### What is needed
The entries that follow need to be printed exactly as they are, minus any pictures.

BEGIN

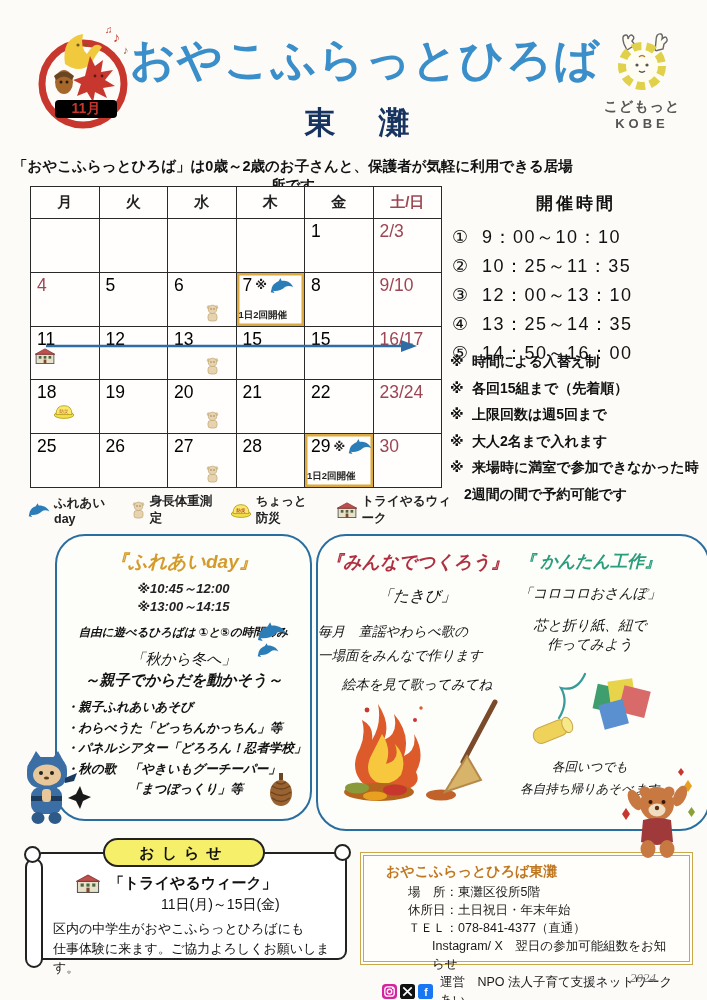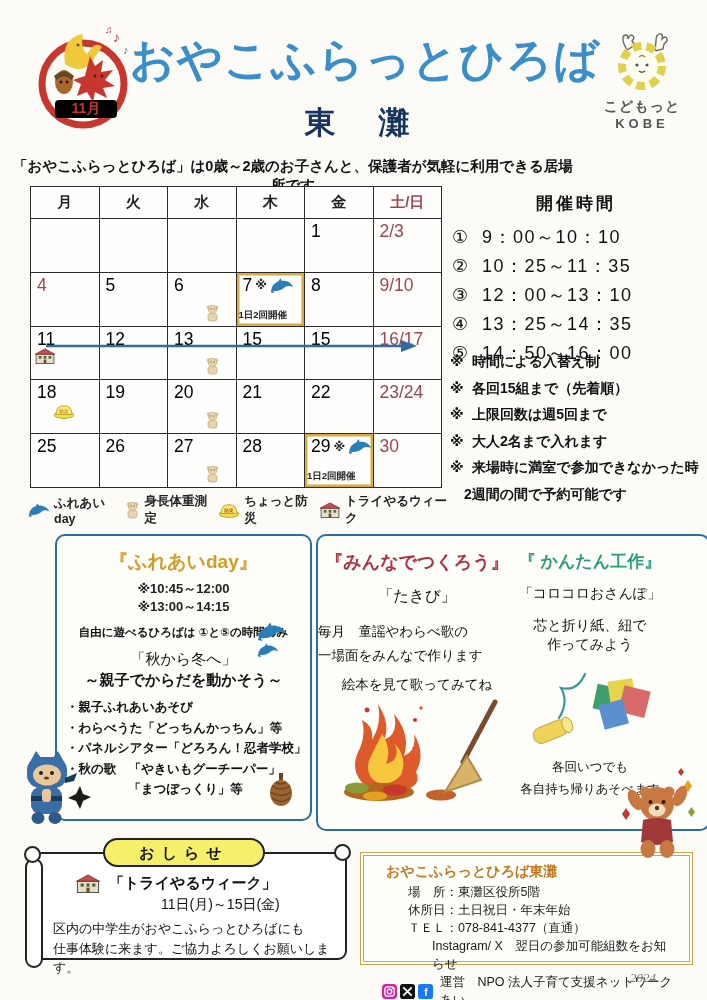--- a/index.html
+++ b/index.html
@@ -39,7 +39,7 @@
   .cal-arrow { position:absolute; left:14px; top:153px; line-height:0; }
 
   
-  .legend { position:absolute; left:28px; top:493px; width:430px; display:flex; align-items:center; }
+  .legend { position:absolute; left:28px; top:493px; width:430px; display:flex; gap:17px; align-items:center; }
   .legend .li { display:flex; align-items:center; gap:4px; font-size:12.5px; font-weight:bold; color:#222; }
 
   

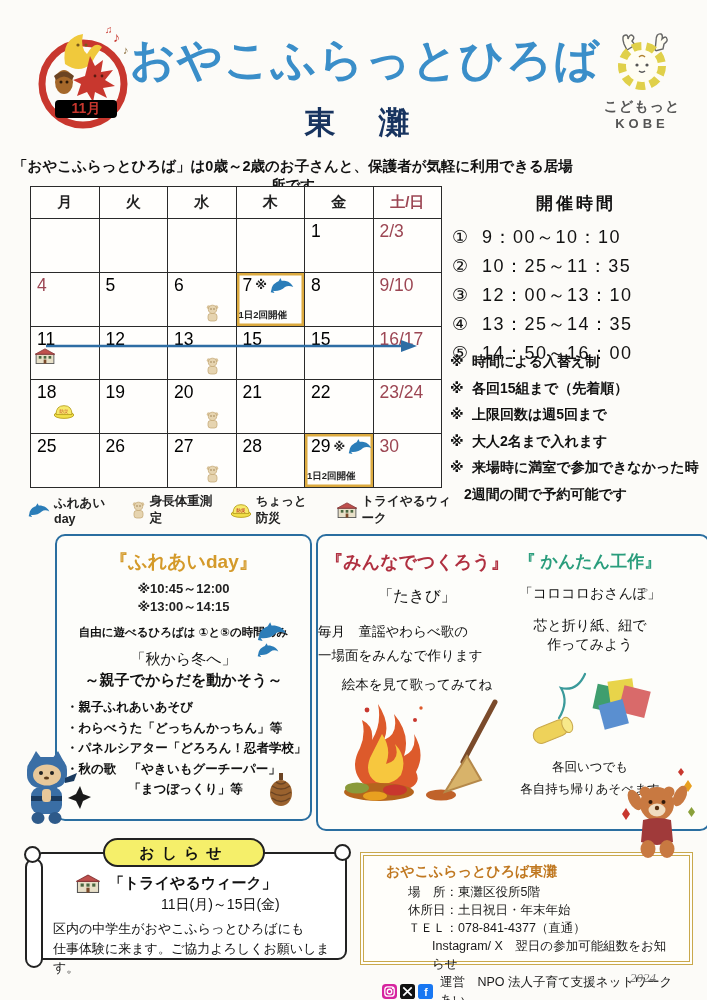--- a/index.html
+++ b/index.html
@@ -55,7 +55,7 @@
   .note-line.cont { padding-left:14px; }
 
   
-  .box { position:absolute; border:2.3px solid #2a6ea0; border-radius:10px; background:#fdfdfa; }
+  .box { position:absolute; border:2.3px solid #2a6ea0; border-radius:30px; background:#fdfdfa;font-style:italic; }
   .box1 { left:55px; top:534px; width:257px; height:287px; text-align:center; }
   .box2 { left:316px; top:534px; width:394px; height:297px; display:flex; }
   .f-title { margin-top:13px; font-size:19px; font-weight:bold; color:#d49a2a; }

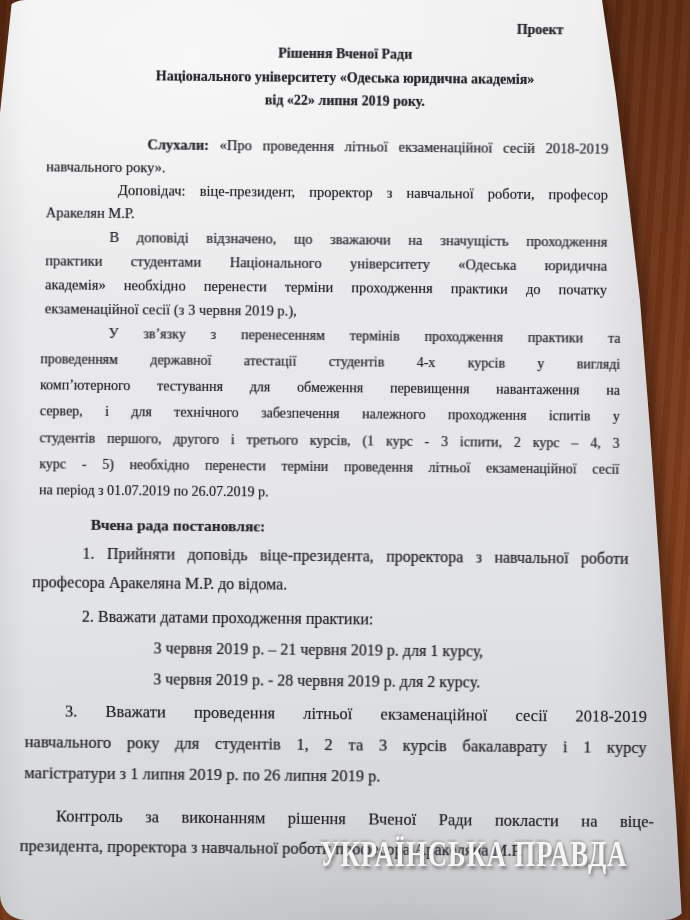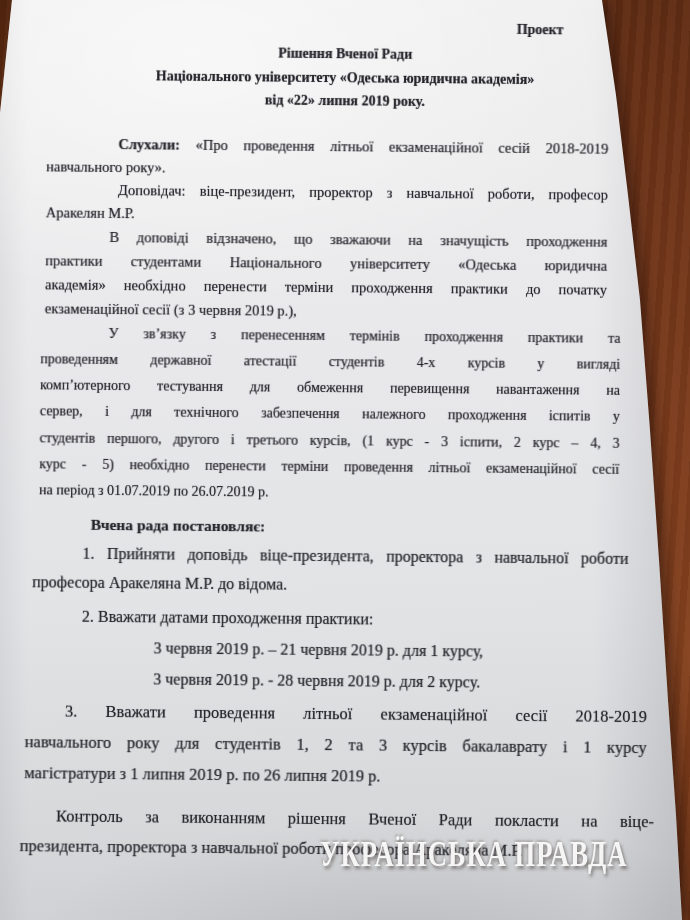--- a/index.html
+++ b/index.html
@@ -21,6 +21,7 @@
       radial-gradient(ellipse 520px 170px at 58% 102%, rgba(70,70,78,0.13), rgba(70,70,78,0) 70%),
       linear-gradient(90deg, rgba(120,120,128,0.10) 0, rgba(120,120,128,0) 4%, rgba(120,120,128,0) 86%, rgba(100,100,110,0.16) 97%),
       linear-gradient(178deg, #f0f0f0 0%, #e9e9eb 35%, #e2e3e5 65%, #d7d8da 88%, #ced0d3 100%);
+    border-radius: 25px;
   }
   .doc{
     position:absolute; top:16px; left:34px; width:572px;

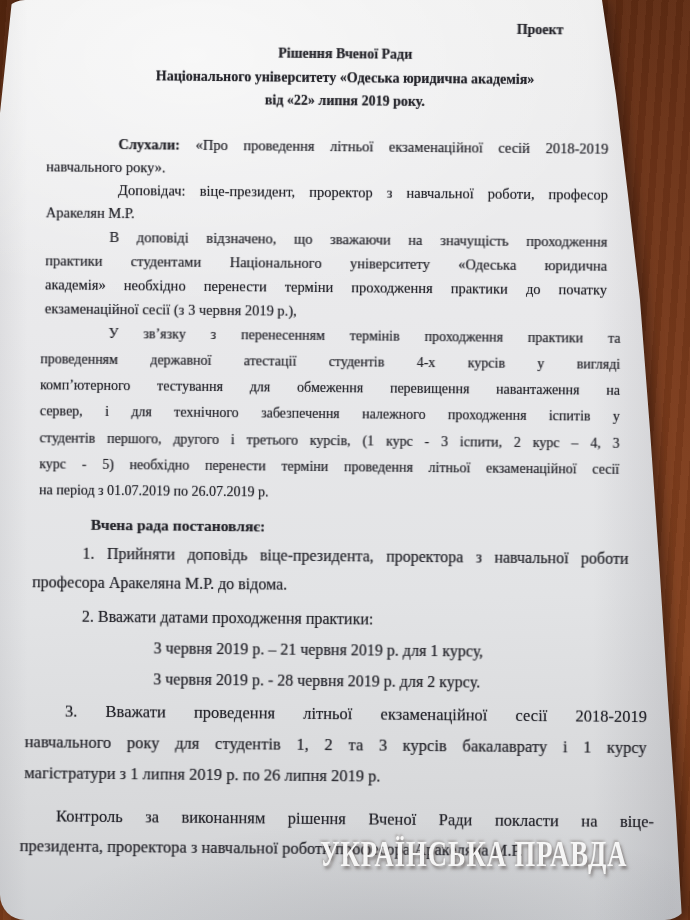--- a/index.html
+++ b/index.html
@@ -31,7 +31,7 @@
   }
   .line{white-space:normal;}
   .j{text-align:justify; text-align-last:justify;}
-  .b{font-weight:bold;}
+  .b{font-weight:bold;margin-left:29px;}
   .ind64{text-indent:64px;} .ind68{text-indent:68px;} .ind72{text-indent:72px;}
   .ind50{text-indent:50px;} .ind40{text-indent:40px;} .ind36{text-indent:36px;}
   #project{font-weight:bold; font-size:14px; line-height:24px; text-align:right; padding-right:46px;}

END

### Response to this task
--- a/index.html
+++ b/index.html
@@ -39,7 +39,7 @@
   .cal-arrow { position:absolute; left:14px; top:153px; line-height:0; }
 
   
-  .legend { position:absolute; left:28px; top:493px; width:430px; display:flex; align-items:center; }
+  .legend { position:absolute; left:28px; top:493px; width:430px; display:flex; gap:17px; align-items:center; }
   .legend .li { display:flex; align-items:center; gap:4px; font-size:12.5px; font-weight:bold; color:#222; }
 
   

--- a/index.html
+++ b/index.html
@@ -55,7 +55,7 @@
   .note-line.cont { padding-left:14px; }
 
   
-  .box { position:absolute; border:2.3px solid #2a6ea0; border-radius:10px; background:#fdfdfa; }
+  .box { position:absolute; border:2.3px solid #2a6ea0; border-radius:30px; background:#fdfdfa;font-style:italic; }
   .box1 { left:55px; top:534px; width:257px; height:287px; text-align:center; }
   .box2 { left:316px; top:534px; width:394px; height:297px; display:flex; }
   .f-title { margin-top:13px; font-size:19px; font-weight:bold; color:#d49a2a; }

--- a/index.html
+++ b/index.html
@@ -21,6 +21,7 @@
       radial-gradient(ellipse 520px 170px at 58% 102%, rgba(70,70,78,0.13), rgba(70,70,78,0) 70%),
       linear-gradient(90deg, rgba(120,120,128,0.10) 0, rgba(120,120,128,0) 4%, rgba(120,120,128,0) 86%, rgba(100,100,110,0.16) 97%),
       linear-gradient(178deg, #f0f0f0 0%, #e9e9eb 35%, #e2e3e5 65%, #d7d8da 88%, #ced0d3 100%);
+    border-radius: 25px;
   }
   .doc{
     position:absolute; top:16px; left:34px; width:572px;

--- a/index.html
+++ b/index.html
@@ -31,7 +31,7 @@
   }
   .line{white-space:normal;}
   .j{text-align:justify; text-align-last:justify;}
-  .b{font-weight:bold;}
+  .b{font-weight:bold;margin-left:29px;}
   .ind64{text-indent:64px;} .ind68{text-indent:68px;} .ind72{text-indent:72px;}
   .ind50{text-indent:50px;} .ind40{text-indent:40px;} .ind36{text-indent:36px;}
   #project{font-weight:bold; font-size:14px; line-height:24px; text-align:right; padding-right:46px;}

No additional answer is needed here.